Source information Block Start

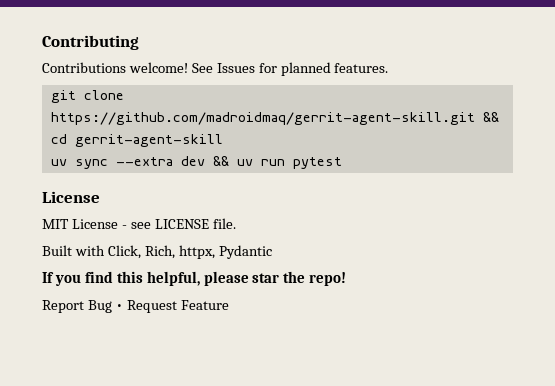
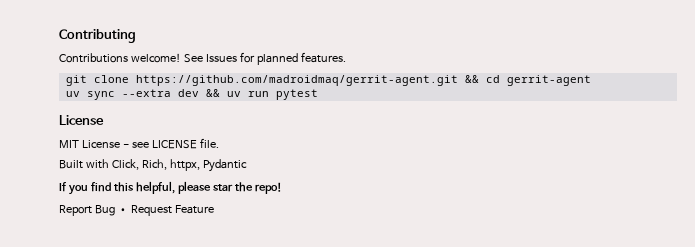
- git clone https://github.com/madroidmaq/gerrit-agent-skill.git && cd gerrit-agent-skill
+ git clone https://github.com/madroidmaq/gerrit-agent.git && cd gerrit-agent

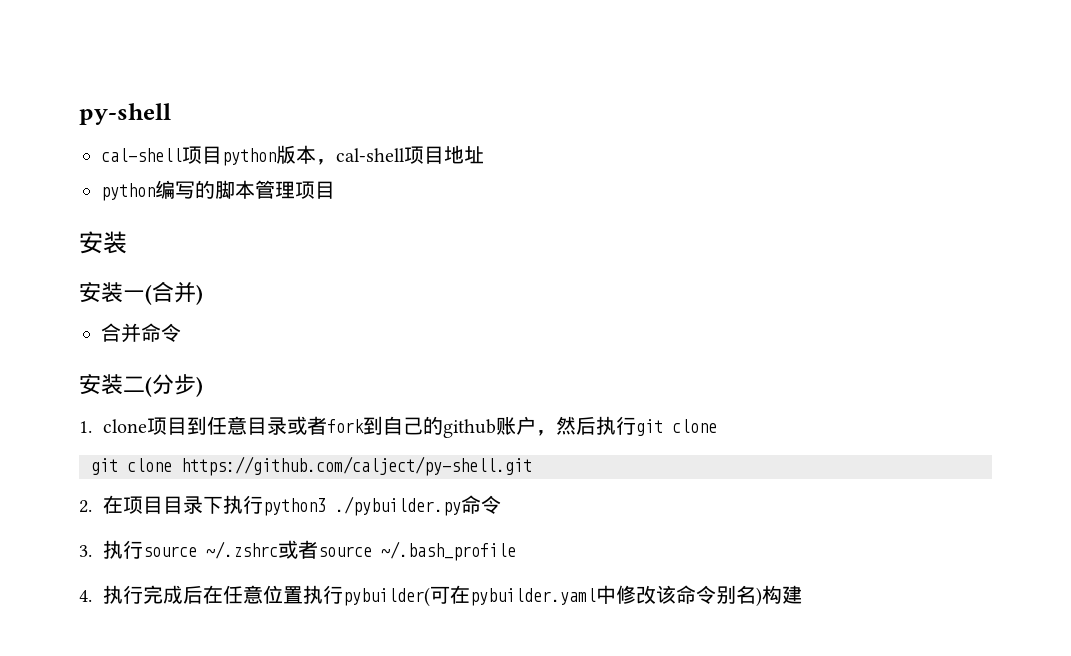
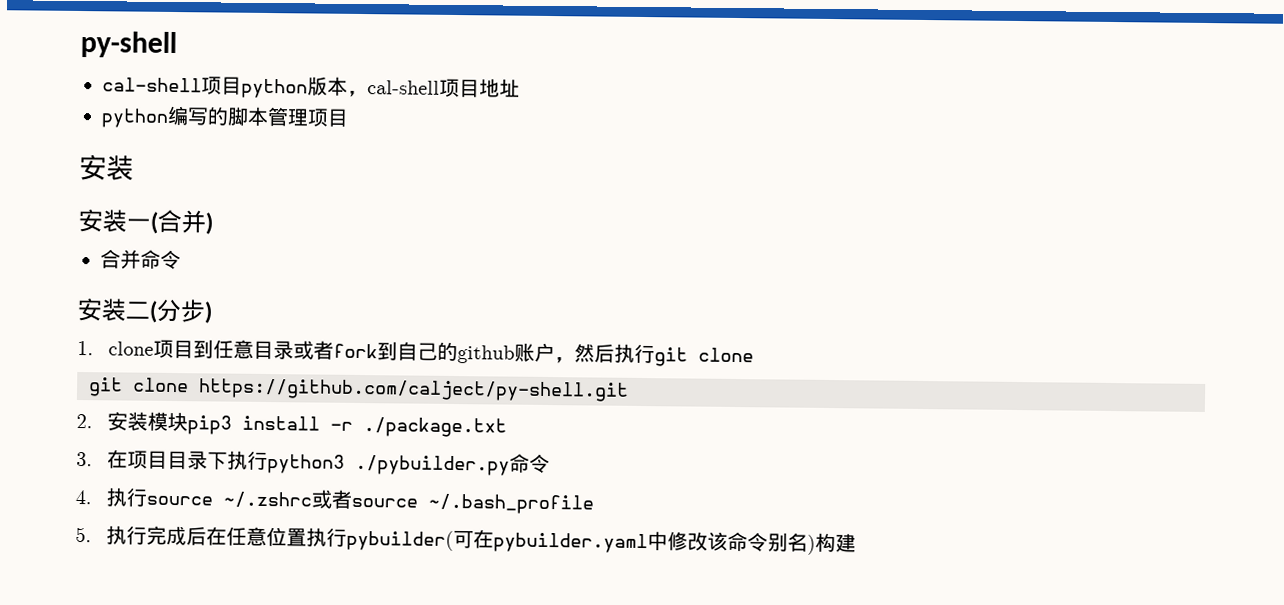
- 2.在项目目录下执行python3 ./pybuilder.py命令
+ 2.安装模块pip3 install -r ./package.txt
+ 3.在项目目录下执行python3 ./pybuilder.py命令
- 3.执行source ~/.zshrc或者source ~/.bash_profile
+ 4.执行source ~/.zshrc或者source ~/.bash_profile
- 4.执行完成后在任意位置执行pybuilder(可在pybuilder.yaml中修改该命令别名)构建
+ 5.执行完成后在任意位置执行pybuilder(可在pybuilder.yaml中修改该命令别名)构建

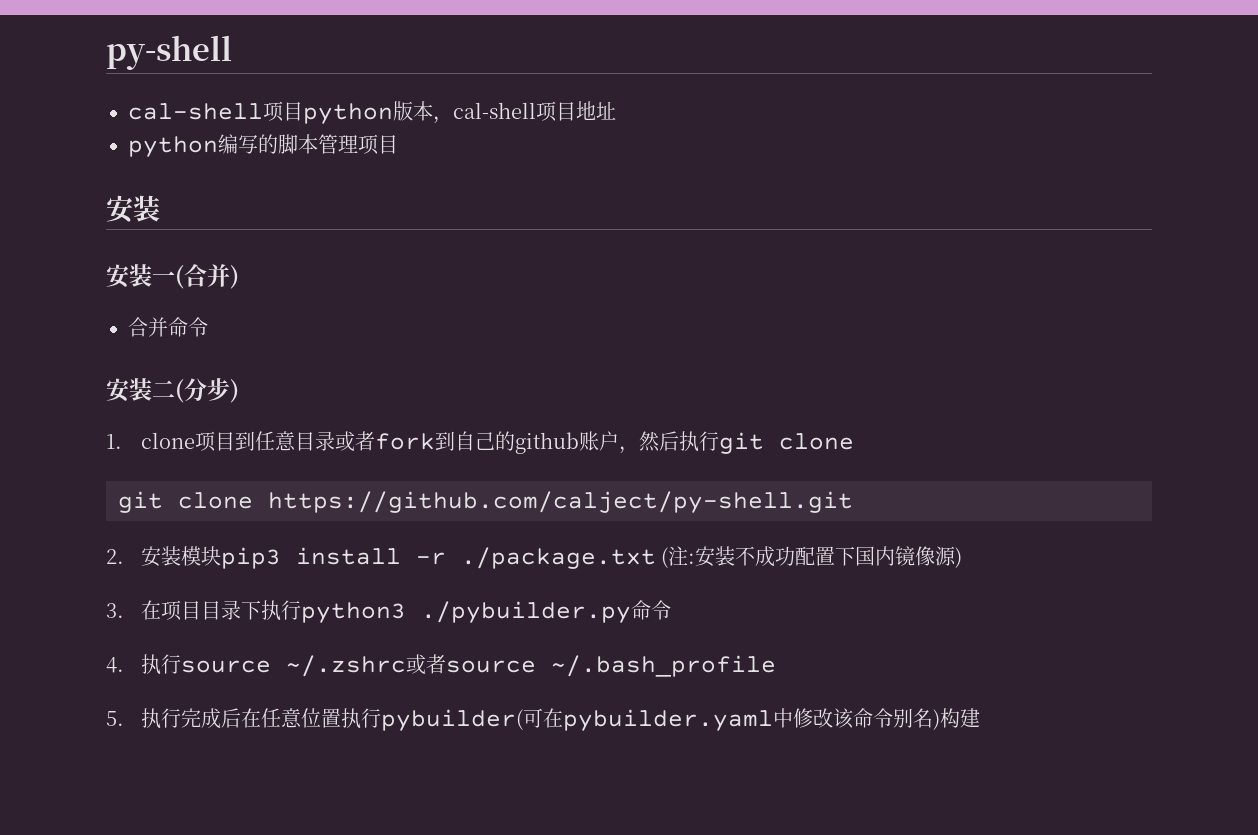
- 2.安装模块pip3 install -r ./package.txt
+ 2.安装模块pip3 install -r ./package.txt (注:安装不成功配置下国内镜像源)

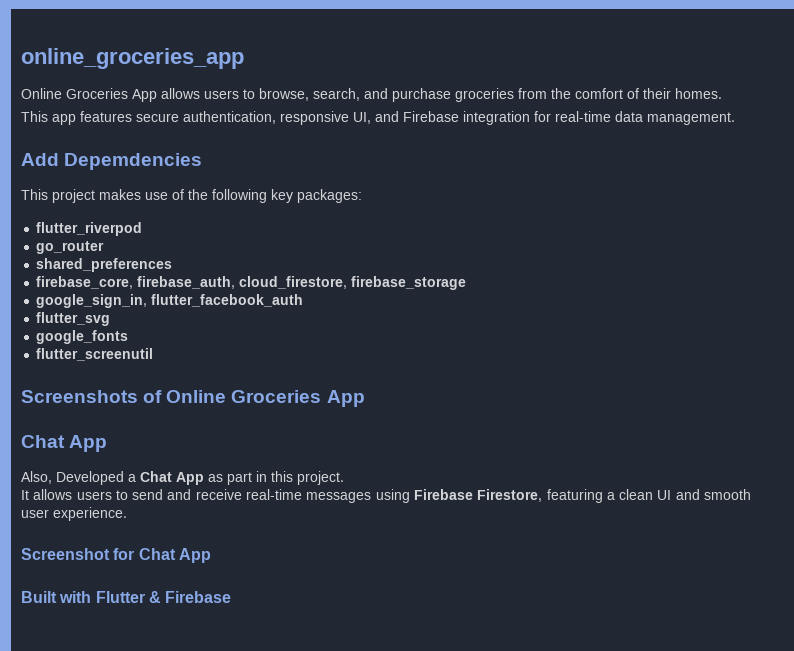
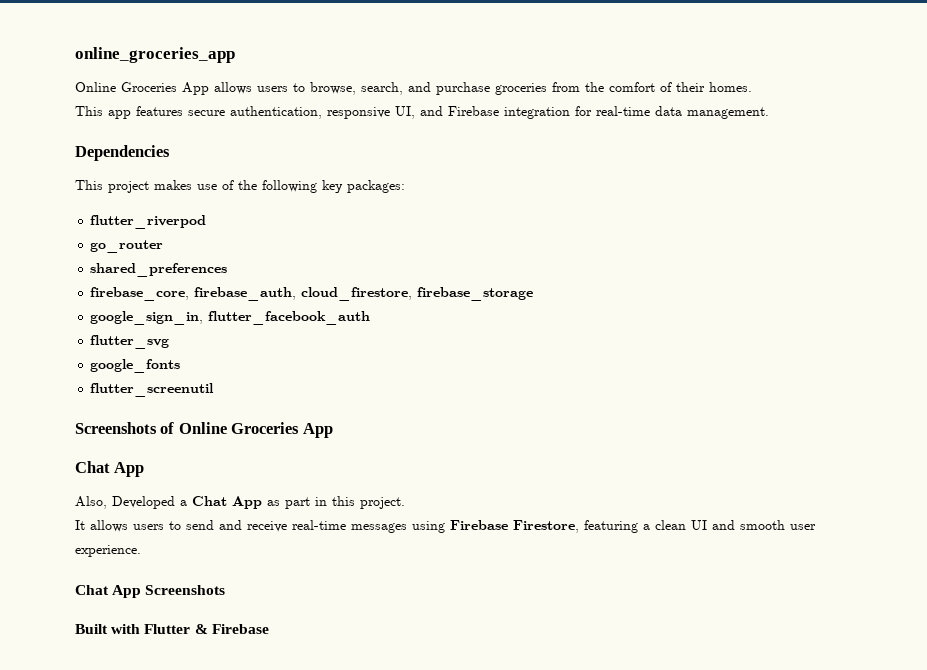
- Add Depemdencies
+ Dependencies
- Screenshot for Chat App
+ Chat App Screenshots

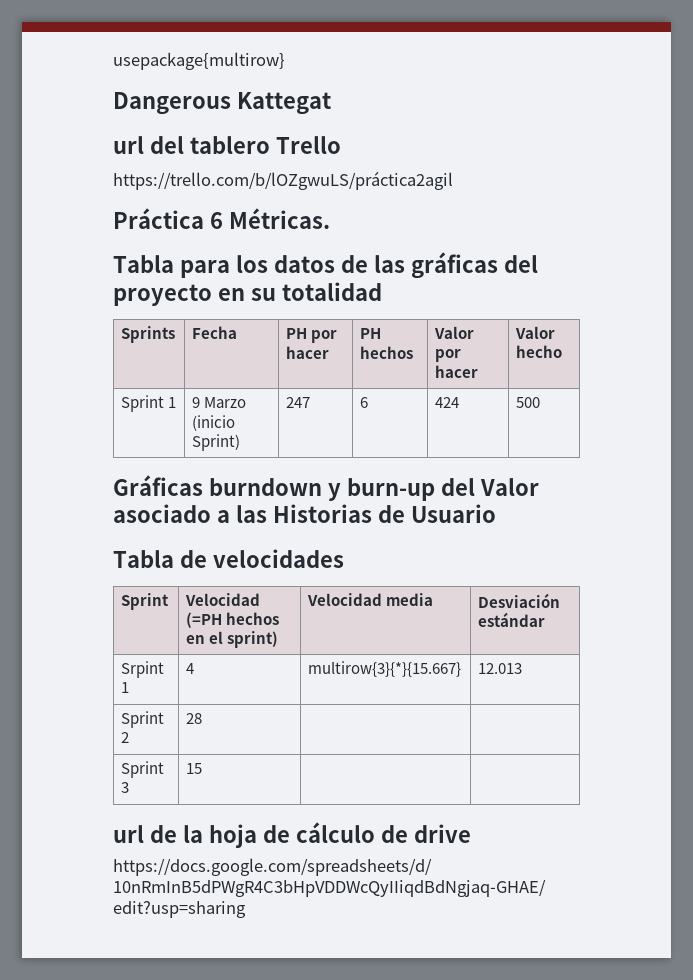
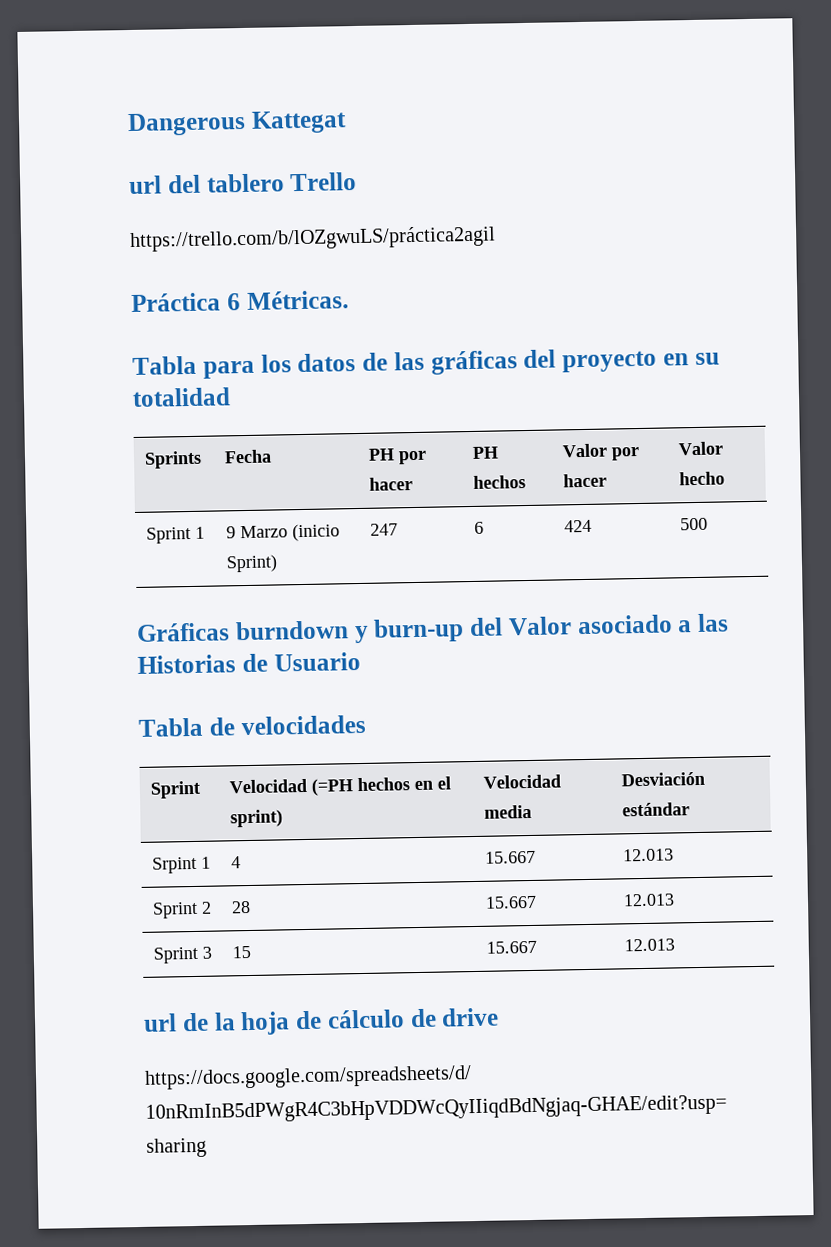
- usepackage{multirow}
- Srpint 1 | 4 | multirow{3}{*}{15.667} | 12.013
+ Srpint 1 | 4 | 15.667 | 12.013
- Sprint 2 | 28 | |
+ Sprint 2 | 28 | 15.667 | 12.013
- Sprint 3 | 15 | |
+ Sprint 3 | 15 | 15.667 | 12.013

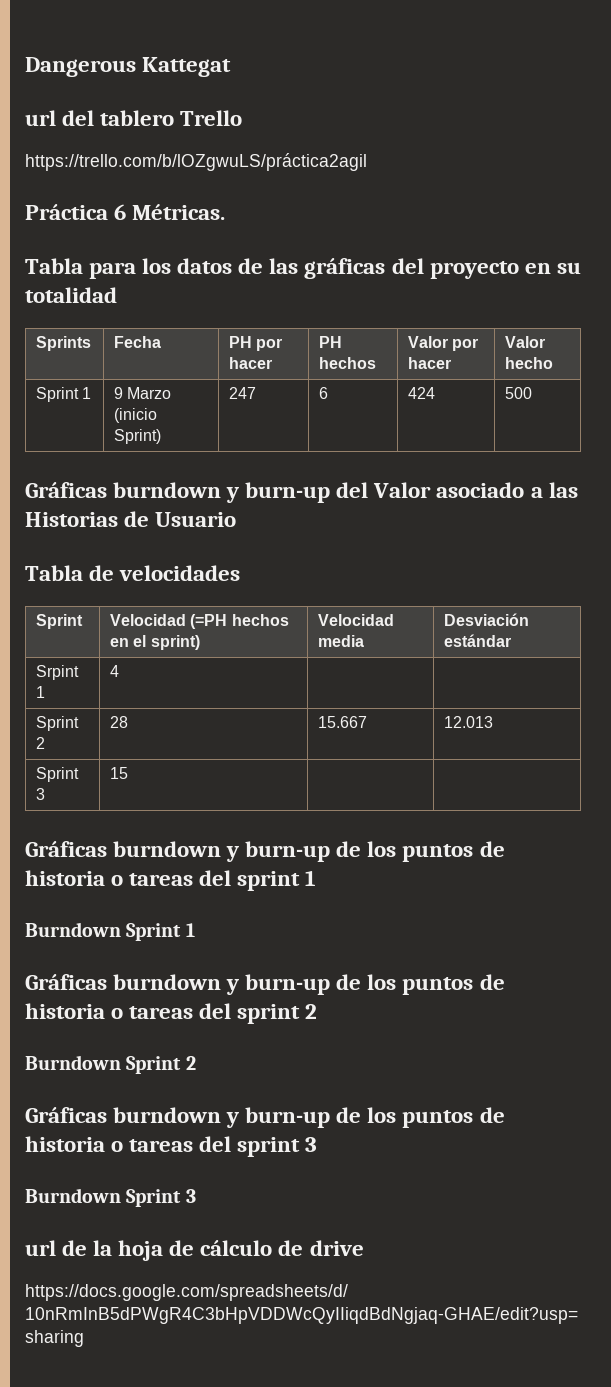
- Srpint 1 | 4 | 15.667 | 12.013
+ Srpint 1 | 4 | |
- Sprint 3 | 15 | 15.667 | 12.013
+ Sprint 3 | 15 | |
+ Gráficas burndown y burn-up de los puntos de historia o tareas del sprint 1
+ Burndown Sprint 1
+ Gráficas burndown y burn-up de los puntos de historia o tareas del sprint 2
+ Burndown Sprint 2
+ Gráficas burndown y burn-up de los puntos de historia o tareas del sprint 3
+ Burndown Sprint 3

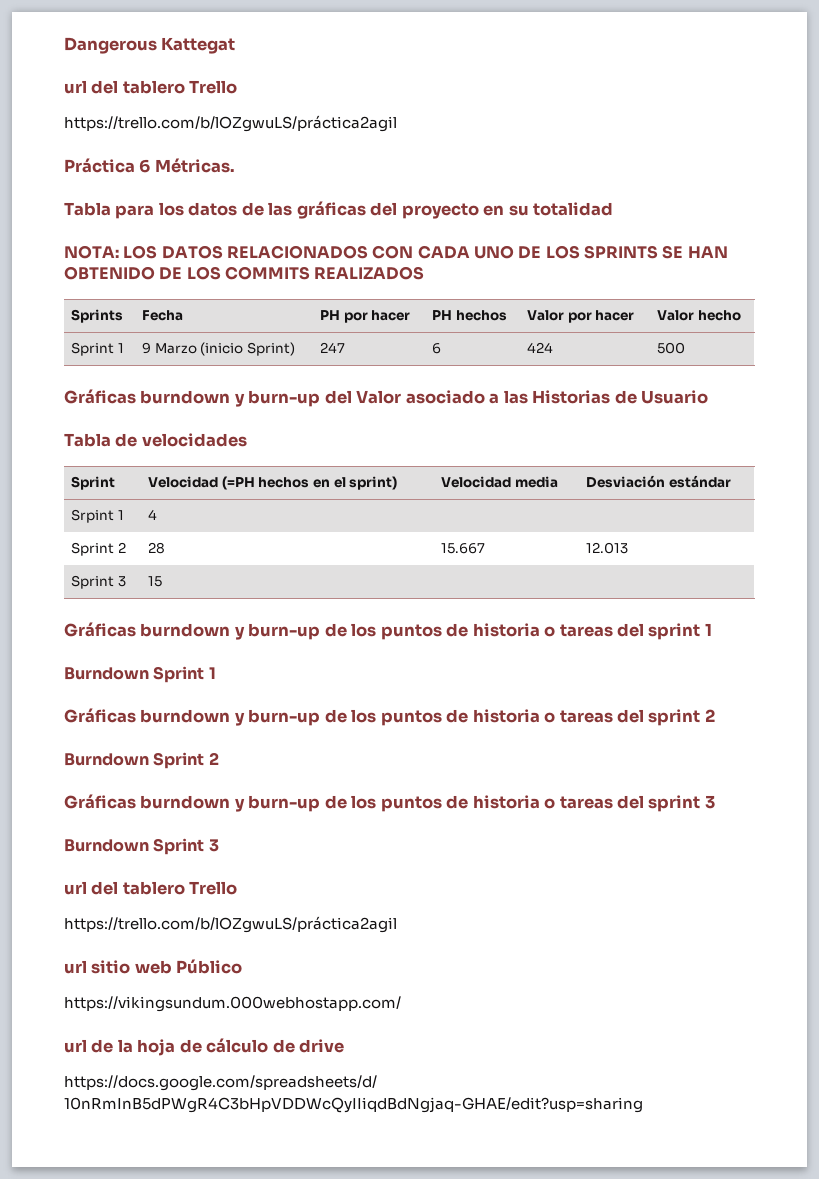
+ NOTA: LOS DATOS RELACIONADOS CON CADA UNO DE LOS SPRINTS SE HAN OBTENIDO DE LOS COMMITS REALIZADOS
  Burndown Sprint 3
+ url del tablero Trello
+ https://trello.com/b/lOZgwuLS/práctica2agil
+ url sitio web Público
+ https://vikingsundum.000webhostapp.com/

Source information Block End

▸ Task item:
Once the line with "- Sprint 2 | 28 | |" is found above, print it and every line after it through the line with "del sprint 1", exactly. Pictures stay out.

▸ Written solution:
- Sprint 2 | 28 | |
+ Sprint 2 | 28 | 15.667 | 12.013
- Sprint 3 | 15 | |
+ Sprint 3 | 15 | 15.667 | 12.013

- Srpint 1 | 4 | 15.667 | 12.013
+ Srpint 1 | 4 | |
- Sprint 3 | 15 | 15.667 | 12.013
+ Sprint 3 | 15 | |
+ Gráficas burndown y burn-up de los puntos de historia o tareas del sprint 1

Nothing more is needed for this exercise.